On March 9 the Internal Revenue Service (IRS) published on its website additional information regarding its new Industry Issue Focus (IIF) program for large and mid-size corporate taxpayers (see http://www.irs.gov/businesses/article/0,,id=167377,00.html).
The development of the program is important as the IRS attempts to improve compliance and increase audit coverage through focused examinations. The IRS IIF Fact Sheet asserts that corporations with assets of $10 million or more are responsible for $25 billion of the tax gap (the difference between estimates of taxes that should be paid and taxes actually collected).
Tier I Compliance Issues
Specifically, the IRS has identified the following 14 Tier I compliance issues (in addition to previously identified listed tax shelter transactions):
- Backdated stock options
- Code section 118 abuse
- Code section 162(f)—DOJ settlements
- Code section 936 exit strategies
- Domestic production deduction (IRC § 199)
- Foreign earnings repatriation
- Foreign tax credit generators
- International hybrid instrument transactions
- Mixed service costs
- Non-qualified deferred executive compensation (§ 409A)

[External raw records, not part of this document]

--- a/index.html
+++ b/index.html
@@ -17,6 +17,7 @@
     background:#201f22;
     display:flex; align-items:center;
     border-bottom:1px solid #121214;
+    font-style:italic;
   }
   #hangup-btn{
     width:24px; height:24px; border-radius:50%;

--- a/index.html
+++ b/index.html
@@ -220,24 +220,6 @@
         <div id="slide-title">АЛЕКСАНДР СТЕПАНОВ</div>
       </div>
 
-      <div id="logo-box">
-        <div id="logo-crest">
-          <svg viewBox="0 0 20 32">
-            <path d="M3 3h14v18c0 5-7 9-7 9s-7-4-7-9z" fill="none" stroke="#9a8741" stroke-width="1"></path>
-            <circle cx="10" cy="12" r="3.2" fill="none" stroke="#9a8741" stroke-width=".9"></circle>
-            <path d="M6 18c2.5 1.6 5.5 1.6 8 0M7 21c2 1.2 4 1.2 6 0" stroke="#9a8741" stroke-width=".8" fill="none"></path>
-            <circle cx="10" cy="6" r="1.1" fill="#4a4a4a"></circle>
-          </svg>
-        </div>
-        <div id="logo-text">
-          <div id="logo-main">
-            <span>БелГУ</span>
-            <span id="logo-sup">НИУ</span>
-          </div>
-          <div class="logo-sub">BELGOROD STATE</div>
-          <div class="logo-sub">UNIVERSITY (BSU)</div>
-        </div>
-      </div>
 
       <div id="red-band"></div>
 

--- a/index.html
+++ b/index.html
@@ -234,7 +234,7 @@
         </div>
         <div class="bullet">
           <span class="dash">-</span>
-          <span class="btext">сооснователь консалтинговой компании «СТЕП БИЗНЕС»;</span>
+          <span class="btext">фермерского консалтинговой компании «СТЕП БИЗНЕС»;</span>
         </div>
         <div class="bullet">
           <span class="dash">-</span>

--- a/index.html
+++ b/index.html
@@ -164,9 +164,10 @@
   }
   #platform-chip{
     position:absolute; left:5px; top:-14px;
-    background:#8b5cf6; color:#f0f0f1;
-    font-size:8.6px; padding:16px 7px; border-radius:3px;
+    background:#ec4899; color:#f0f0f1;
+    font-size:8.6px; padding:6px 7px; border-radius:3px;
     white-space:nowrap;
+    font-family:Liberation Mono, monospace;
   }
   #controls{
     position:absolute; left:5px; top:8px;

- Research and experimentation (R&E) credit claims
- Transfer of intangibles offshore/cost sharing
- Tax shelter—distressed asset/debt
- Tax shelter—redemption bogus optional basis
Tier I issues are of high strategic importance to the Large and Mid-Size Business Division (LMSB) of the IRS and have significant impact on one or more industries. Tier I issues require "oversight and control" by the IRS Issue Owner Executive (who has been identified for each Tier I and Tier II issue). The disposition or resolution of the issue must be in accordance with that executive’s guidance. Guidance has already been published with respect to the Internal Revenue Code section 118, Code section 936 exit strategies, mixed service costs, and redemption bogus optional basis issues.
Tier II Compliance Issues
- The IRS has also identified the following 11 Tier II compliance issues:
- Casualty loss: single identifiable property/capital vs. repairs
- Cost-sharing-stock based compensation
- Enhanced oil recovery credit (IRC 43)
- Extraterritorial income exclusion effective date and transition rules
- Gift cards: deferral of income
- Health care accounting issues: contractual allowance
- Interchange merchant discount fees
- Non-performing loans
- Specified liability losses (IRC 172(f))
- Super completed contract method
- Upfront fees, milestone payments and royalties in the biotech and pharmaceutical industries
In addition to these 11 issues, the IRS originally also identified deferred home construction contracts (with Paul Cordova as the Issue Owner Executive), but that issue was later removed from the Tier II listing.
Tier II issues reflect areas of potential high non-compliance and/or significant compliance risk and include emerging issues. Tier II issues require "coordination" with the Issue Owner Executive.
It remains to be seen whether the IIR program will lead to more coordinated resolutions or increased controversy.